Jika dilihat melalui aspek sosio-kulturalnya, kata Allama, tradisi brandu ini dilakukan atas dasar gotong royong. Sifat kolektif masyarakat Padukuhan Jati yang masih sangat kuat ditunjukkan dari perilaku masyarakat yang saling membantu apabila terdapat warga yang mendapat musibah sapi miliknya mati. Sapi di salah satu padukuhan di Semanu, Gunungkidul dianggap sebagai tabungan yang dapat digunakan apabila ada kebutuhan yang besar seperti pendidikan anak. Tradisi brandu bagi masyarakat di padukuhan tersebut merupakan sebuah ‘tata cara dusun’ atau norma sosial yang berlaku ketika terdapat warga yang kehilangan hewan ternaknya.
“Norma tersebut yang menjadikan seluruh warga padukuhan tersebut wajib berpartisipasi dalam kegiatan brandu tanpa terkecuali. Norma tersebut menimbulkan rasa pakewuh atau rasa sungkan apabila tidak ikut berpartisipasi dalam kegiatan brandu,” terang Pamula, salah satu anggota tim.

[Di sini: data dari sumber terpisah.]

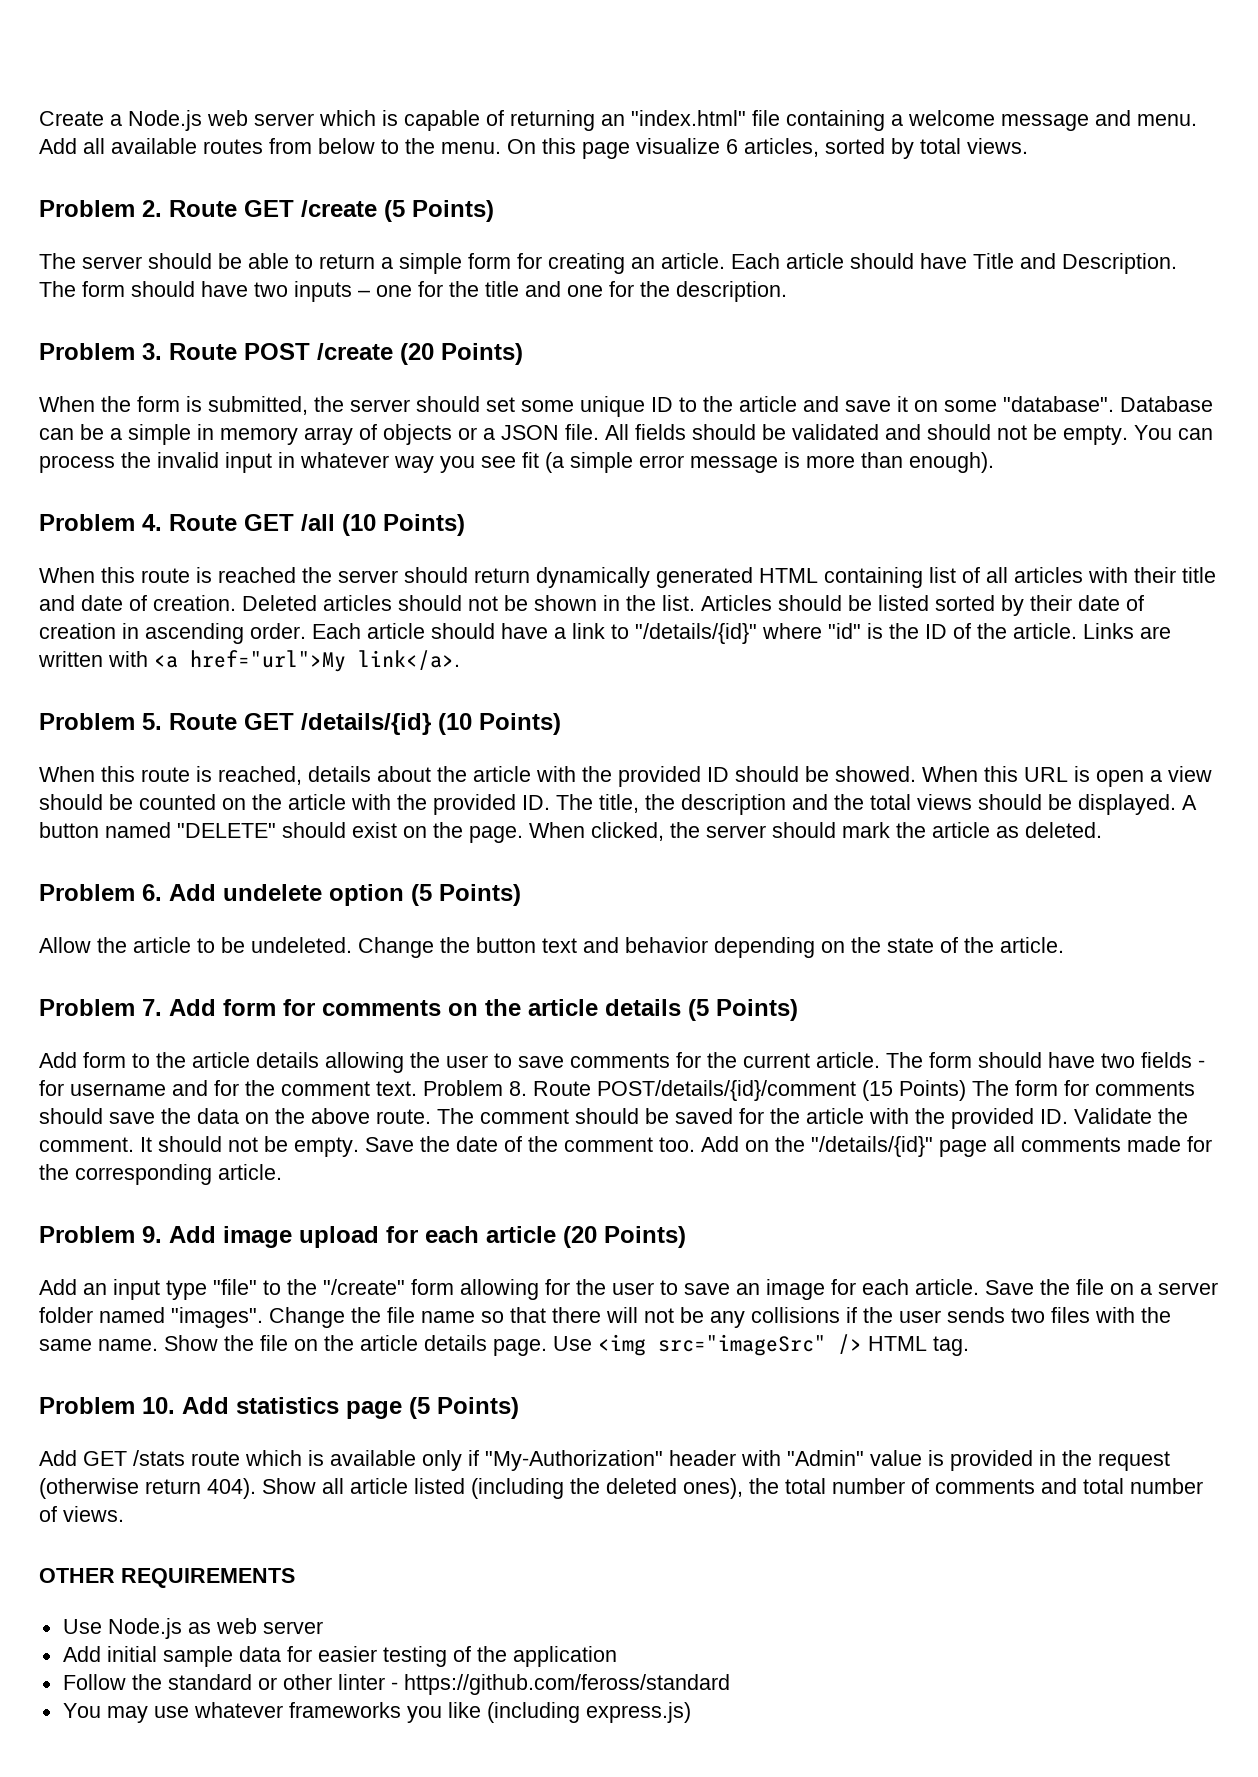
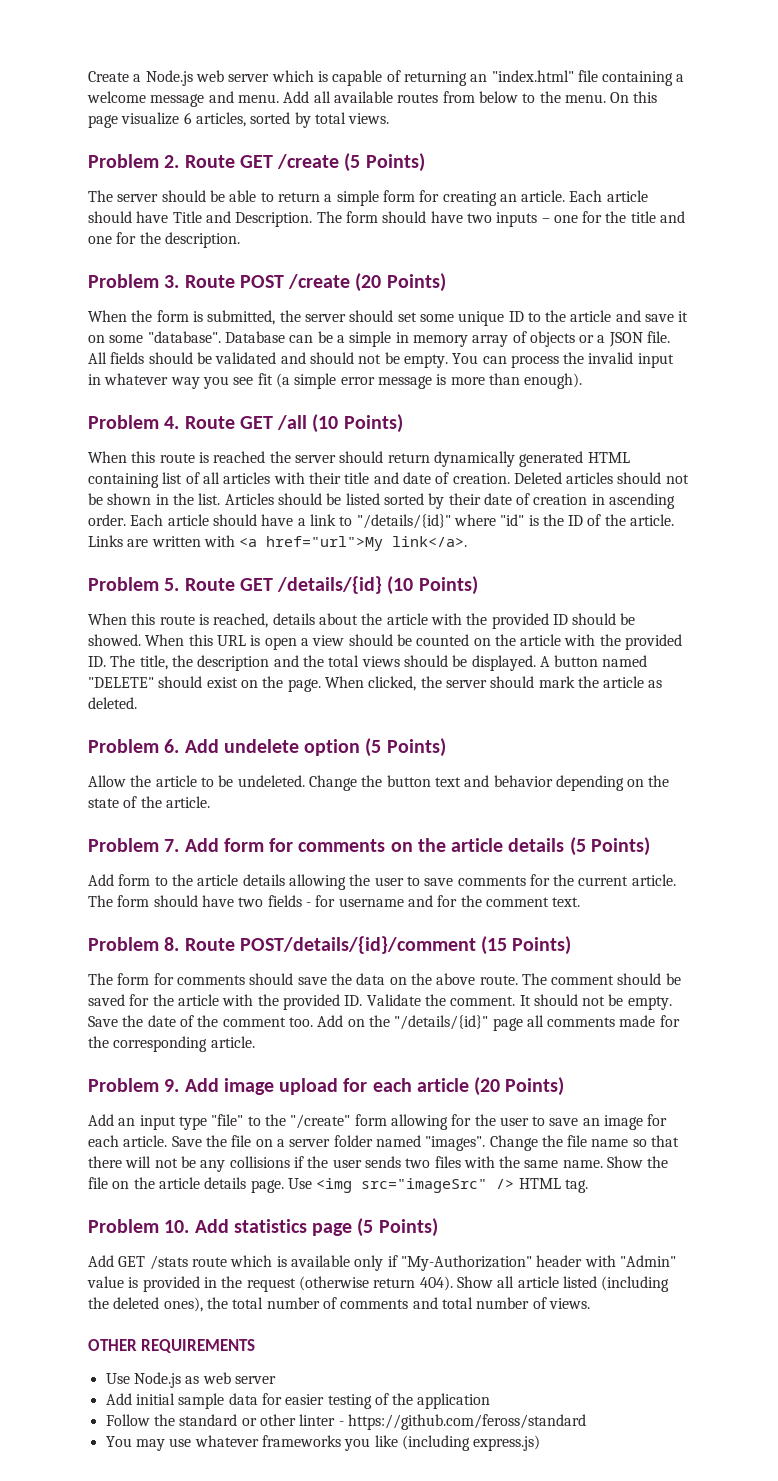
- The form should have two fields - for username and for the comment text. Problem 8. Route POST/details/{id}/comment (15 Points) The form for comments should save the data on the above route.
+ The form should have two fields - for username and for the comment text.
+ Problem 8. Route POST/details/{id}/comment (15 Points)
+ The form for comments should save the data on the above route.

Tradisi brandu dinilainya dapat membawa kebermanfaatan baik bagi masyarakat yang kehilangan hewan ternak maupun masyarakat yang membantu. Kebermanfaatan tersebut muncul dari sifat tradisi brandu yang resiprokal. Sifat resiprokal tersebut terwujud dari adanya harapan masyarakat yang ikut berpartisipasi dalam kegiatan brandu akan turut dibantu pula apabila di masa depan mereka juga mengalami kehilangan hewan ternak.
Pamula menuturkan bahwa tim mahasiswa merekomendasikan agar warga yang masih ingin melanjutkan tradisi brandu tanpa menghilangkan tujuan untuk membantu sesama, sebaiknya menguburkan sapi yang telah mati dan memberikan jimpitan atau iuran yang diberikan setiap minggunya. “Konsepnya juga sama bertujuan untuk meringankan beban ekonomi bagi mereka yang kehilangan ternaknya,” pungkasnya.